Fall in love with our not-so-easy puzzles as you ease into fall.
And, as always please, enjoy them all.

Appetizer Menu

Mouther Tongue Appetizer:
Volleyballistics!

A volley of back-and-forth epithets made the news recently. The first epithet was a 2-word phrase with letters that can be rearranged to form a 2-word description of the person who mouthed it. 
The second epithet, a response to the first, is a 2-syllable word that rhymes with a word in the title of a song from a Broadway and movie musical. (The musical has the word “music” in its title.) This title word is also rhymed multiple times within the song’s lyrics.
What are these two epithets? 
What is the description of the mouther of the first epithet? 
What are the musical and the song title?
Hint: The second word of the first epithet is a noun that rhymes with the first word (an adjective) of the 2-word description of the person who mouthed it. And, the first epithet is also the title of a piece of music.

Reorder Form Appetizer:
Stirring up the alphabet soup

The twelve words in the following list appear in alphabetical order. 
Put them into a more numerical kind of order:
aid

down 
frame
heaven
hour
inning
night
rail
sense
symphony
wind
wonder

Hint: One of the twelve words will remain where it already is.

MENU

The Medium Is The Mizzenmassage Slice:
The talking head that launched 1,000 ships

Change one letter in the first name of a current TV personality whose last name is also the name of a boat builder. 
Spell the TV personality’s altered first name backward to form the first name of a Pennsylvania boat builder whose last name is the first name of a TV personality.
Who are these two TV personalities and these two boat builders?

Riffing Off Shortz Slices:
Pick a name, any name  

Will Shortz’s September 24th NPR Weekend Edition Sunday puzzle reads: 
Think of a familiar 6-letter boy’s name starting with a vowel. Change the first letter to a consonant to get another familiar boy’s name. Then change the first letter to another consonant to get another familiar boy's name. What names are these?
Puzzleria’s! Riffing Off Shortz Slices read:
ONE: 
Think of a familiar 5-letter boy’s name starting with a vowel. 

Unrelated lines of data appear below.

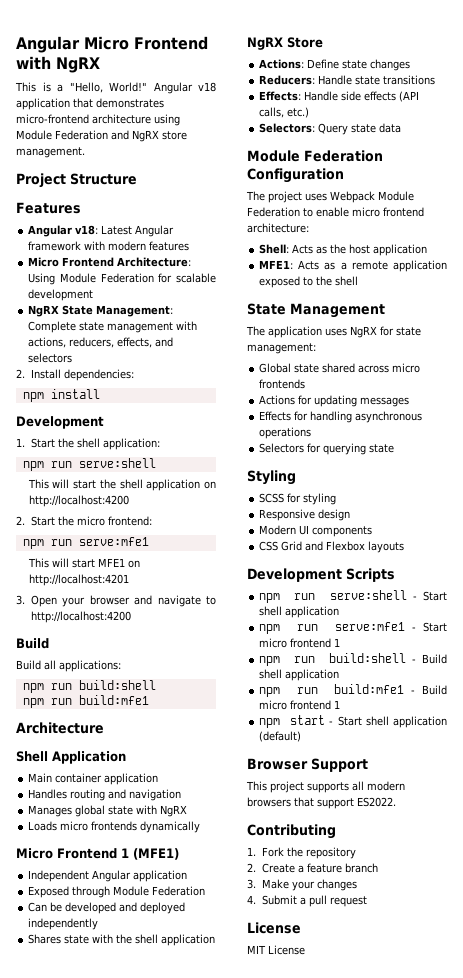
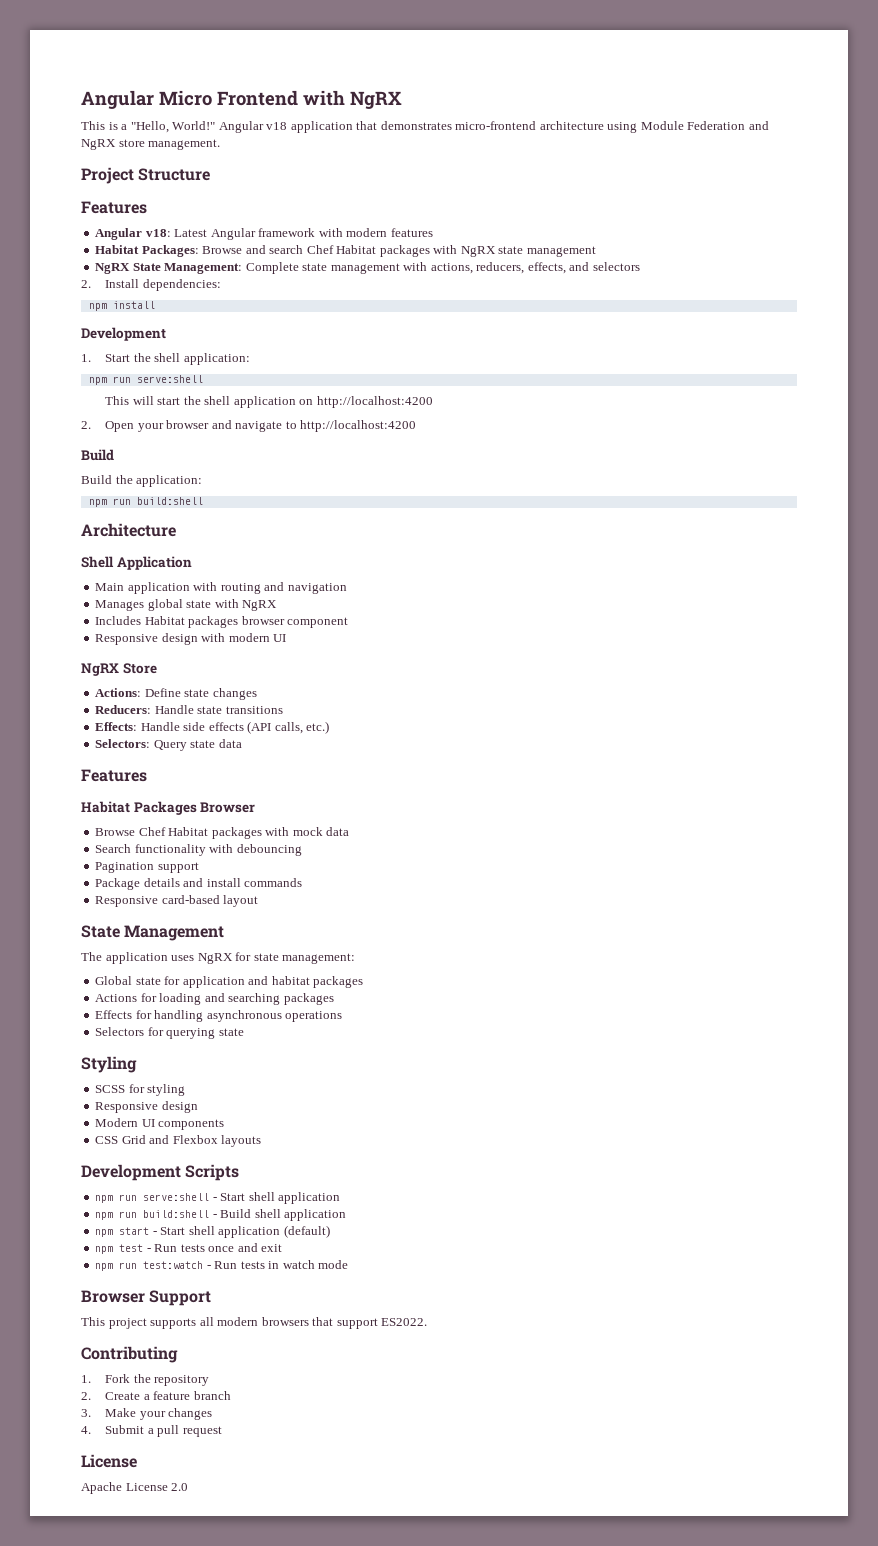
- Micro Frontend Architecture: Using Module Federation for scalable development
+ Habitat Packages: Browse and search Chef Habitat packages with NgRX state management
- 2. Start the micro frontend:
- npm run serve:mfe1
- This will start MFE1 on http://localhost:4201
- 3. Open your browser and navigate to http://localhost:4200
+ 2. Open your browser and navigate to http://localhost:4200
- Build all applications:
+ Build the application:
  npm run build:shell
- npm run build:mfe1
- Main container application
- Handles routing and navigation
+ Main application with routing and navigation
- Loads micro frontends dynamically
- Micro Frontend 1 (MFE1)
- Independent Angular application
- Exposed through Module Federation
- Can be developed and deployed independently
- Shares state with the shell application
+ Includes Habitat packages browser component
+ Responsive design with modern UI
  Selectors: Query state data
- Module Federation Configuration
- The project uses Webpack Module Federation to enable micro frontend architecture:
- Shell: Acts as the host application
- MFE1: Acts as a remote application exposed to the shell
+ Features
+ Habitat Packages Browser
+ Browse Chef Habitat packages with mock data
+ Search functionality with debouncing
+ Pagination support
+ Package details and install commands
+ Responsive card-based layout
- Global state shared across micro frontends
- Actions for updating messages
+ Global state for application and habitat packages
+ Actions for loading and searching packages
- npm run serve:mfe1 - Start micro frontend 1
- npm run build:mfe1 - Build micro frontend 1
+ npm test - Run tests once and exit
+ npm run test:watch - Run tests in watch mode
- MIT License
+ Apache License 2.0

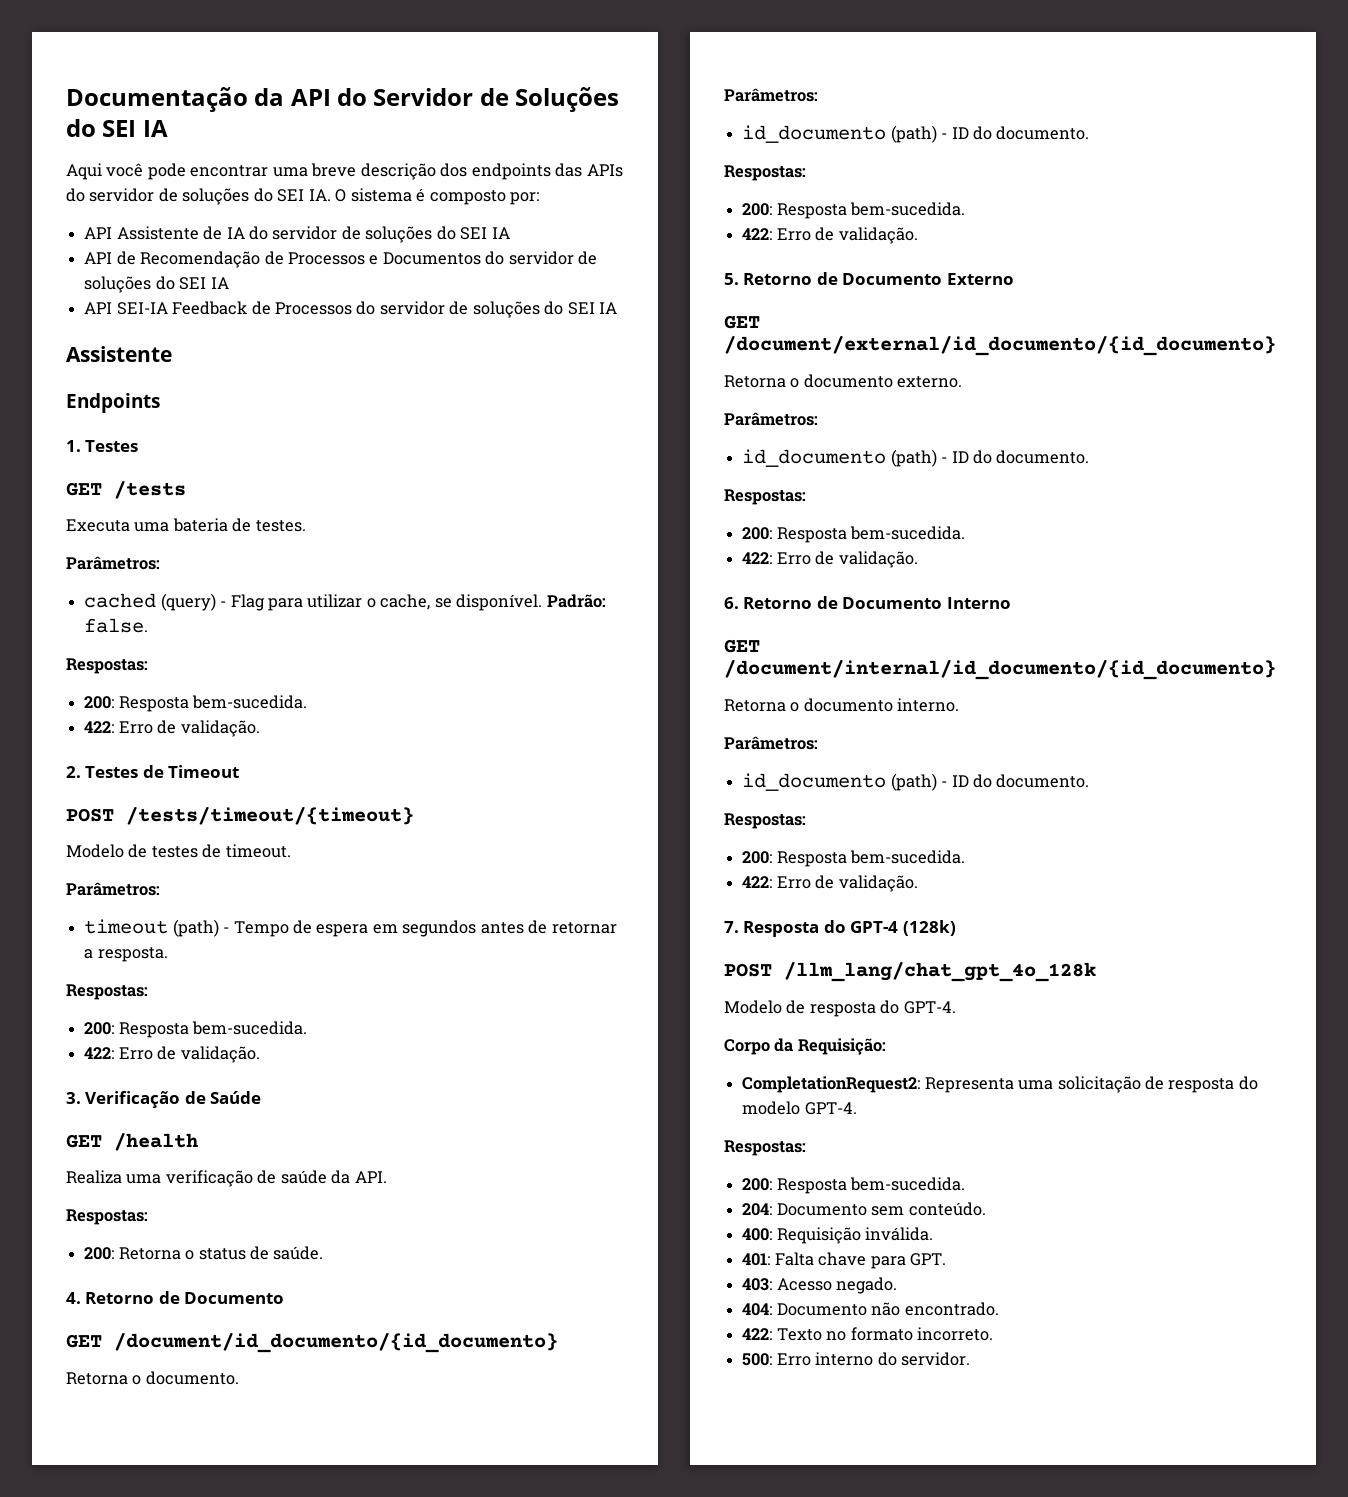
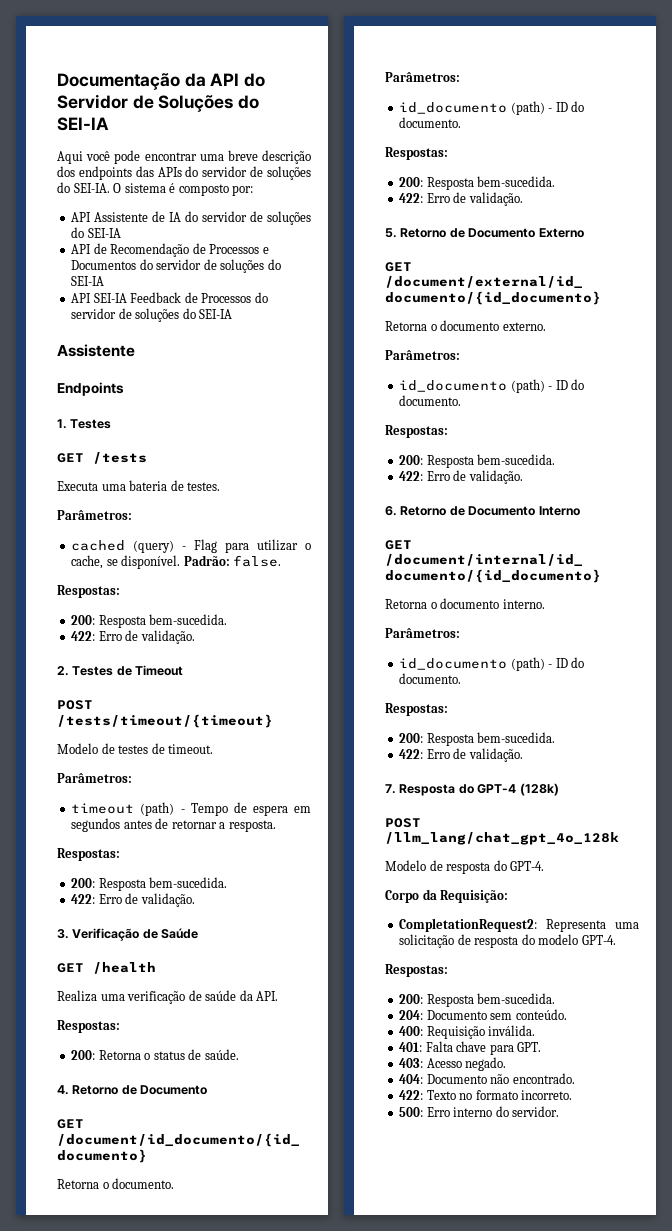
- Documentação da API do Servidor de Soluções do SEI IA
+ Documentação da API do Servidor de Soluções do SEI-IA
- Aqui você pode encontrar uma breve descrição dos endpoints das APIs do servidor de soluções do SEI IA. O sistema é composto por:
+ Aqui você pode encontrar uma breve descrição dos endpoints das APIs do servidor de soluções do SEI-IA. O sistema é composto por:
- API Assistente de IA do servidor de soluções do SEI IA
+ API Assistente de IA do servidor de soluções do SEI-IA
- API de Recomendação de Processos e Documentos do servidor de soluções do SEI IA
+ API de Recomendação de Processos e Documentos do servidor de soluções do SEI-IA
- API SEI-IA Feedback de Processos do servidor de soluções do SEI IA
+ API SEI-IA Feedback de Processos do servidor de soluções do SEI-IA

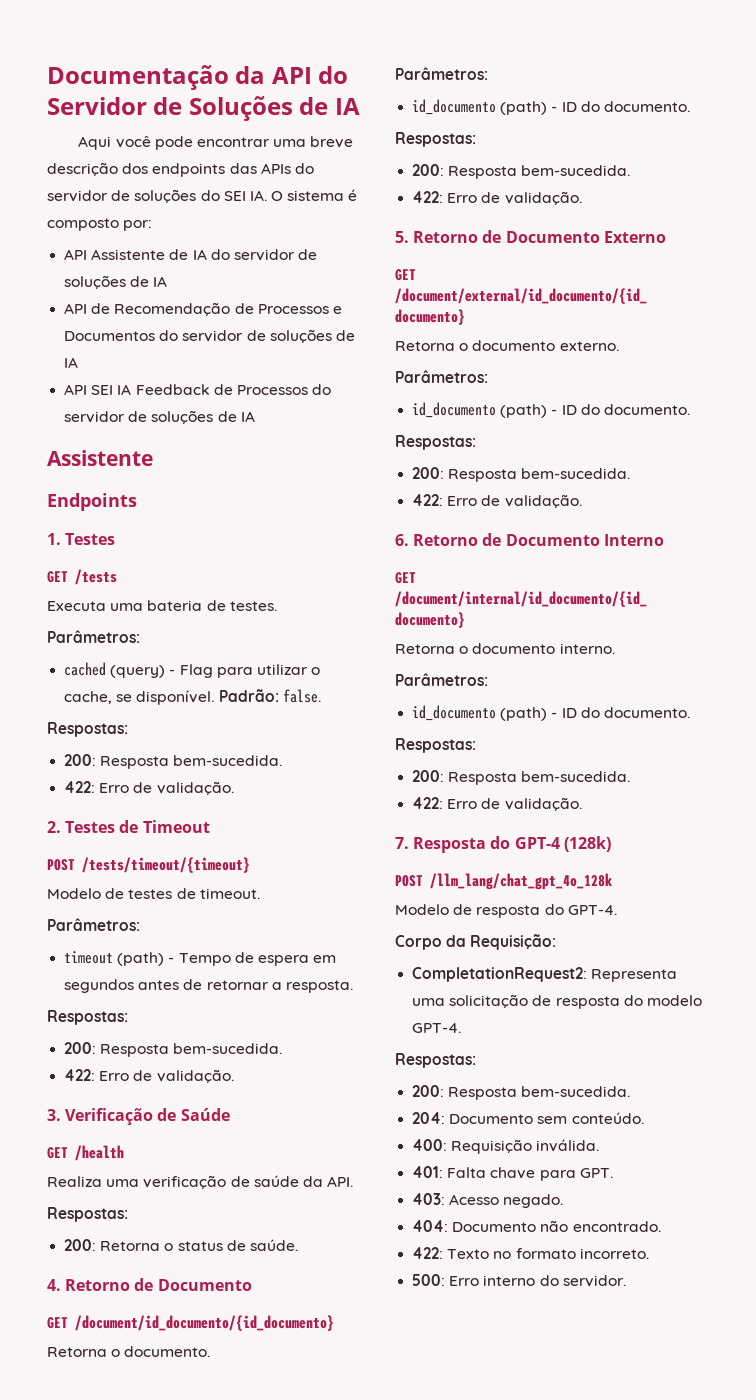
- Documentação da API do Servidor de Soluções do SEI-IA
+ Documentação da API do Servidor de Soluções de IA
- Aqui você pode encontrar uma breve descrição dos endpoints das APIs do servidor de soluções do SEI-IA. O sistema é composto por:
+ Aqui você pode encontrar uma breve descrição dos endpoints das APIs do servidor de soluções do SEI IA. O sistema é composto por:
- API Assistente de IA do servidor de soluções do SEI-IA
+ API Assistente de IA do servidor de soluções de IA
- API de Recomendação de Processos e Documentos do servidor de soluções do SEI-IA
- API SEI-IA Feedback de Processos do servidor de soluções do SEI-IA
+ API de Recomendação de Processos e Documentos do servidor de soluções de IA
+ API SEI IA Feedback de Processos do servidor de soluções de IA

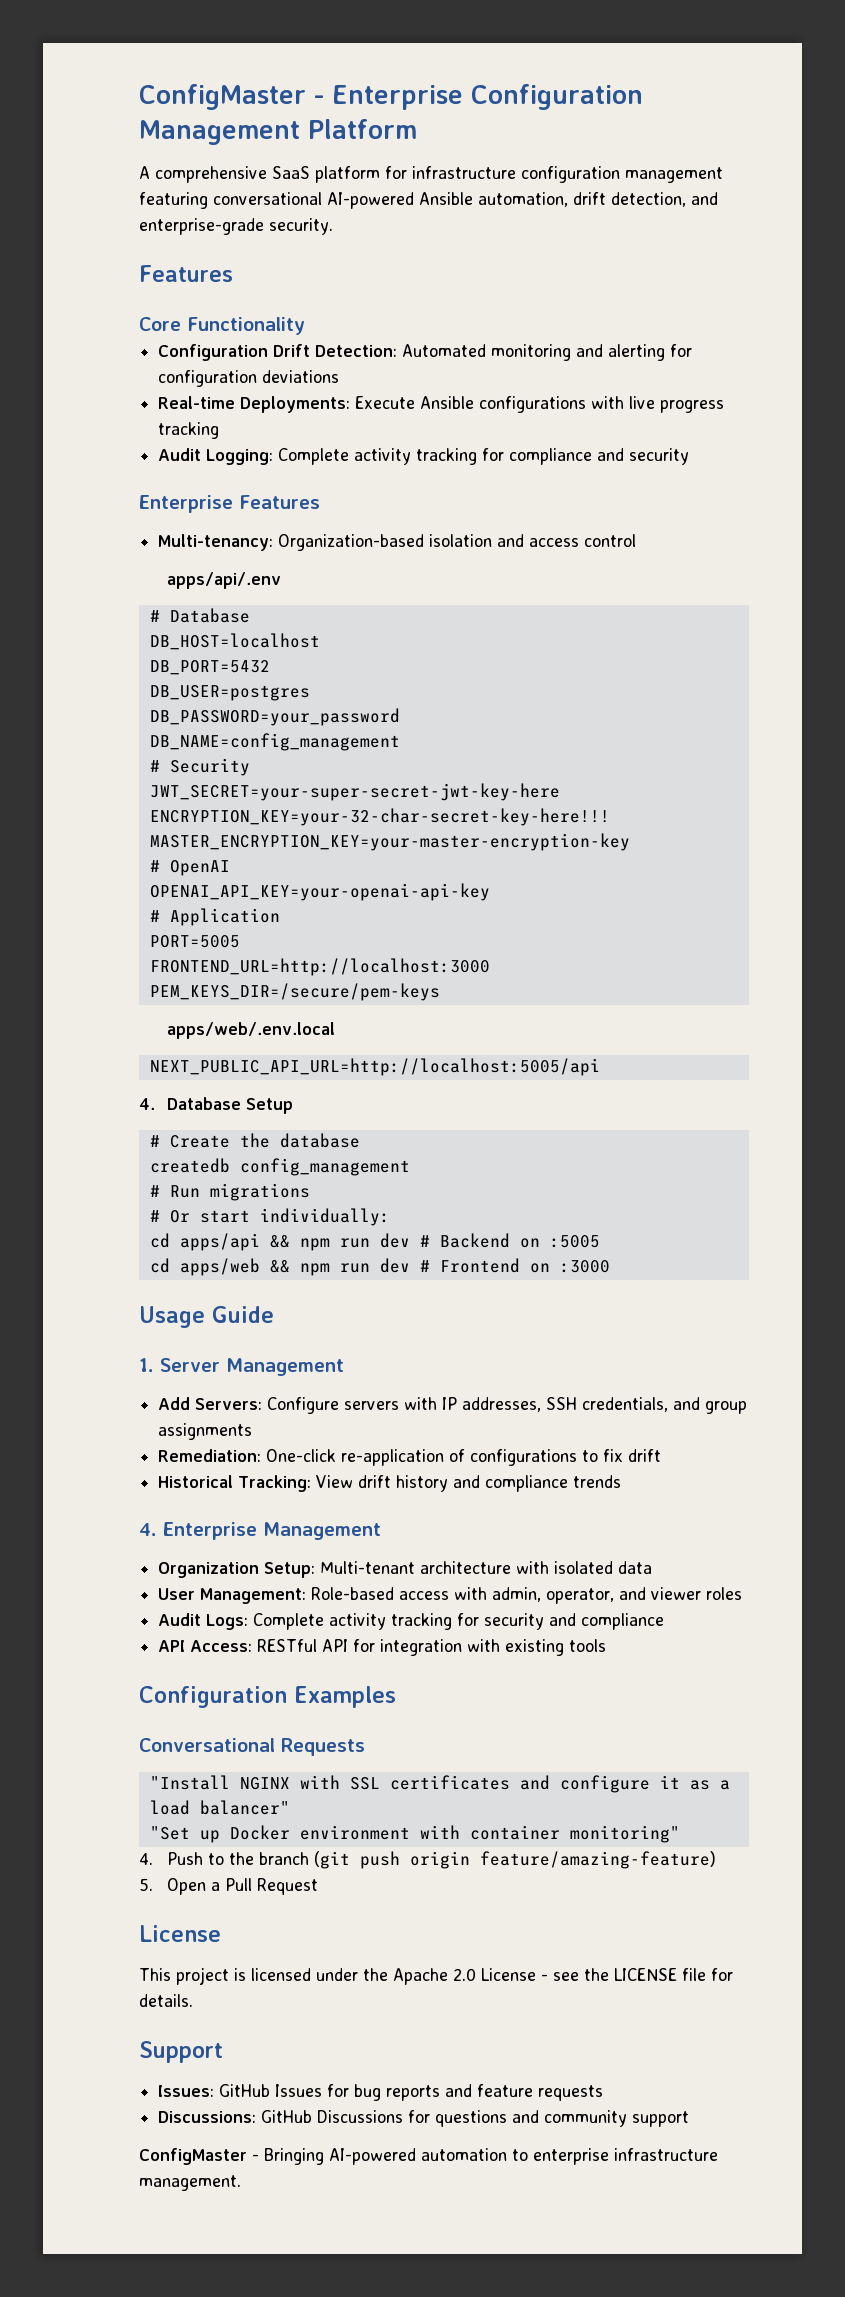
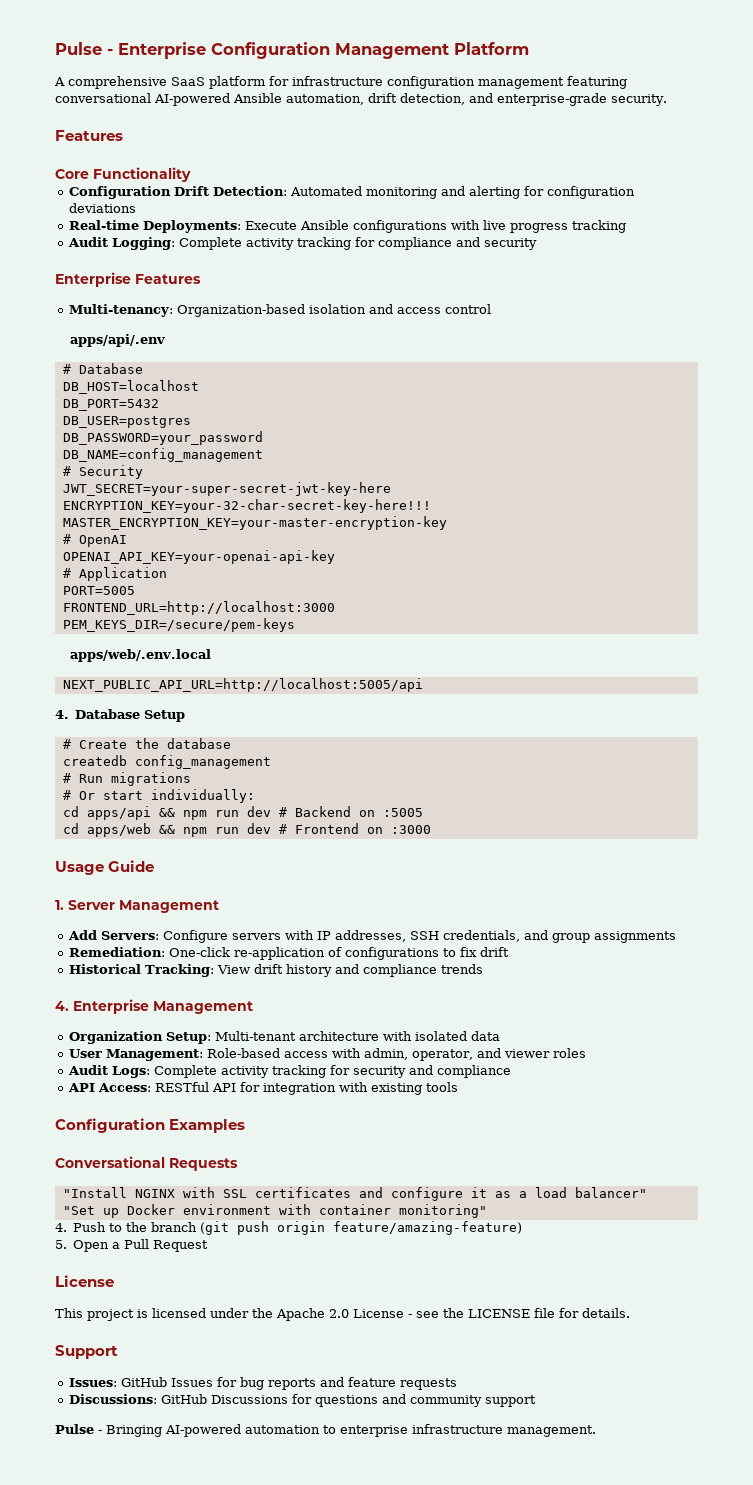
- ConfigMaster - Enterprise Configuration Management Platform
+ Pulse - Enterprise Configuration Management Platform
- ConfigMaster - Bringing AI-powered automation to enterprise infrastructure management.
+ Pulse - Bringing AI-powered automation to enterprise infrastructure management.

Change the first letter to a B, a C, a D and an F to get four not-very-familiar first names of men who were, respectively:
an NBA draft lottery pick (B), 
another NBA draft lottery pick (C), 
a heavy metal singer with a guitar pick (D), 
and a Country Music Hall of Famer with a guitar pick (F). 
What five 5-letter names are these?
Hint: A quarterback with the 5-letter boy’s name starting with a vowel is the all-time NFL career passing leader in touchdown-passes-to-picks ratio, with about four passing TDs per interception. The next closest QB in the ranking is Tom Brady with only about three TDs per pick.
TWO: 
Translate the following into something coherent:
“Jim Bill. Joy Ivey
Di Kate Ricky Frank Oliver. Hugh! 
Vi Sam Avery Will. 
Bo Amy!”
THREE:
Think of a familiar 6-letter boy’s name starting with a consonant and vowel. Change the consonant and vowel to a different consonant and vowel to get another, much-less familiar, boy’s 6-letter name.  
A man with the familiar name was a global voyager. 
A fictitious man with the not-so-familiar name was a global voyager from about a century later.
What names are these?

Dessert Menu

Rest In place Dessert:
Sesquipedalian... in years, not feet

Think of a one-word synonym for “resting place,” one that sounds like the type of word a particular author from the past might have used… but could not have used because the word is only about 150 years old. 
Remove one Y from the word to form a nickname by which the author is often known.
What is the synonym? Who is the author, and what is the author’s nickname?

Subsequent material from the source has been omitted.